_Problem details_: Go through the records line by line from the top and repeat each one exactly, ending with the line that contains "[343,727,372,739] [433,727,463,739] [479,727,558,739]".

_Dataset_:
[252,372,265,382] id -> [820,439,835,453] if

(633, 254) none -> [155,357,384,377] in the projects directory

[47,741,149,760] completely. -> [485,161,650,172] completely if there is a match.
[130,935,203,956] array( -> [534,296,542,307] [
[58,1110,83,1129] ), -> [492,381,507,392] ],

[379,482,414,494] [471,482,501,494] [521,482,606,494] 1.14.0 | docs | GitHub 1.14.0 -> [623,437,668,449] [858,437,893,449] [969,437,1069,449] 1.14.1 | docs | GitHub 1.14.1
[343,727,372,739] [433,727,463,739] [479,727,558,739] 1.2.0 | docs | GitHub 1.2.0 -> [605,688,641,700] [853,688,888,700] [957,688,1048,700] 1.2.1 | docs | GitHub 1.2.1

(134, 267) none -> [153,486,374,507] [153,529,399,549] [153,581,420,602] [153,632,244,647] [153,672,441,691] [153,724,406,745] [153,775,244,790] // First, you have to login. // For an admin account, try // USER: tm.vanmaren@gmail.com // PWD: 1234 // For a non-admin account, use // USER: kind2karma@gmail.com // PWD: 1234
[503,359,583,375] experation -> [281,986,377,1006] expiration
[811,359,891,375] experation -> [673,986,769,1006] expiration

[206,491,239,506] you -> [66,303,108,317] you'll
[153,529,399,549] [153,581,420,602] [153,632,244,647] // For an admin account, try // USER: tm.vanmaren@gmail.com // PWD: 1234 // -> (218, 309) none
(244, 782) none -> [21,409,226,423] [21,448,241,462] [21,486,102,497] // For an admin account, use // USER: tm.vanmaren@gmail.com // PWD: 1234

_Answer below_:
[252,372,265,382] id -> [820,439,835,453] if

(633, 254) none -> [155,357,384,377] in the projects directory

[47,741,149,760] completely. -> [485,161,650,172] completely if there is a match.
[130,935,203,956] array( -> [534,296,542,307] [
[58,1110,83,1129] ), -> [492,381,507,392] ],

[379,482,414,494] [471,482,501,494] [521,482,606,494] 1.14.0 | docs | GitHub 1.14.0 -> [623,437,668,449] [858,437,893,449] [969,437,1069,449] 1.14.1 | docs | GitHub 1.14.1
[343,727,372,739] [433,727,463,739] [479,727,558,739] 1.2.0 | docs | GitHub 1.2.0 -> [605,688,641,700] [853,688,888,700] [957,688,1048,700] 1.2.1 | docs | GitHub 1.2.1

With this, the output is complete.